(Work instruction): Should any entry include an image, skip the image and copy the entry exactly.

-- Information shown follows --

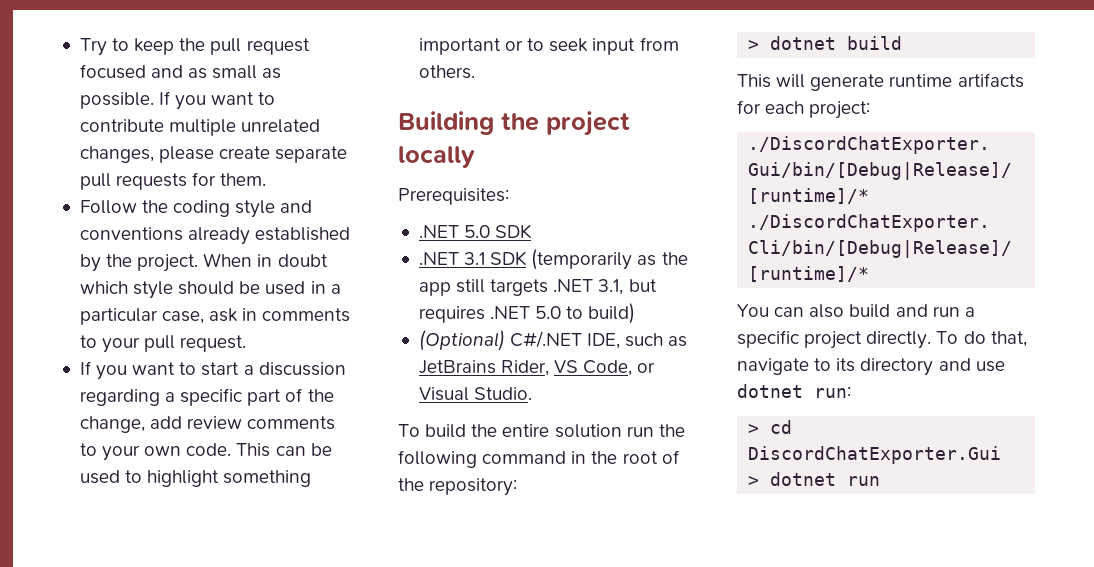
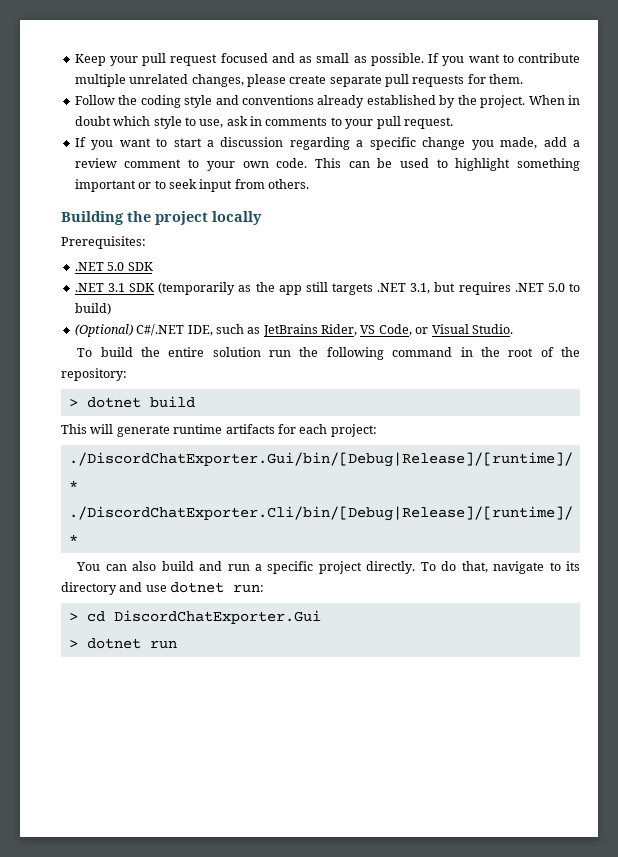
- Try to keep the pull request focused and as small as possible.
+ Keep your pull request focused and as small as possible.
- When in doubt which style should be used in a particular case, ask in comments to your pull request.
+ When in doubt which style to use, ask in comments to your pull request.
- If you want to start a discussion regarding a specific part of the change, add review comments to your own code.
+ If you want to start a discussion regarding a specific change you made, add a review comment to your own code.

-- Information shown concluded --

(Response to this task):
- Try to keep the pull request focused and as small as possible.
+ Keep your pull request focused and as small as possible.
- When in doubt which style should be used in a particular case, ask in comments to your pull request.
+ When in doubt which style to use, ask in comments to your pull request.
- If you want to start a discussion regarding a specific part of the change, add review comments to your own code.
+ If you want to start a discussion regarding a specific change you made, add a review comment to your own code.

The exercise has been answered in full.